*** Opening SOURCE DATA ***

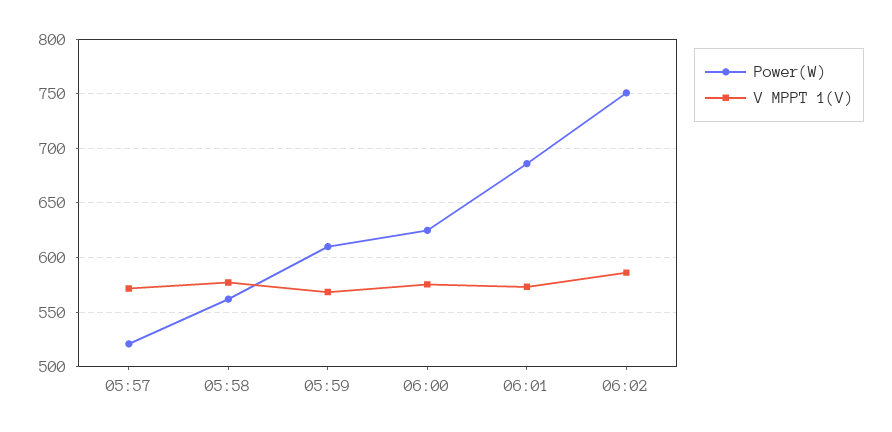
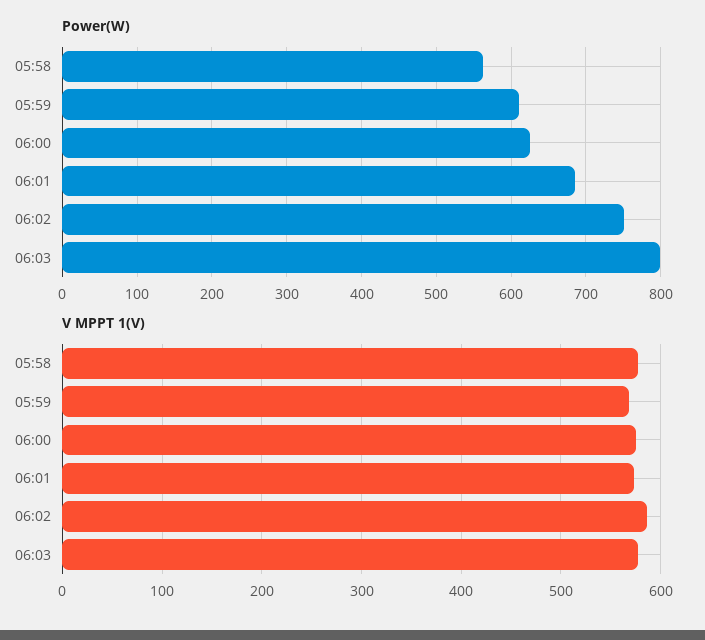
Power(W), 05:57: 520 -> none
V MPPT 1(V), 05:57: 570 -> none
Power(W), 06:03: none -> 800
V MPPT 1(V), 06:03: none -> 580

*** Closing SOURCE DATA ***
*** Opening SOURCE DATA ***

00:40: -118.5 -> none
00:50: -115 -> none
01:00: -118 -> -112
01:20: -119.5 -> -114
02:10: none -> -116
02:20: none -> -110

*** Closing SOURCE DATA ***

### WHAT TO PRODUCE
Find the word "MPPT" in the records and pull out each line that has it.

### REPLY
V MPPT 1(V), 05:57: 570 -> none
V MPPT 1(V), 06:03: none -> 580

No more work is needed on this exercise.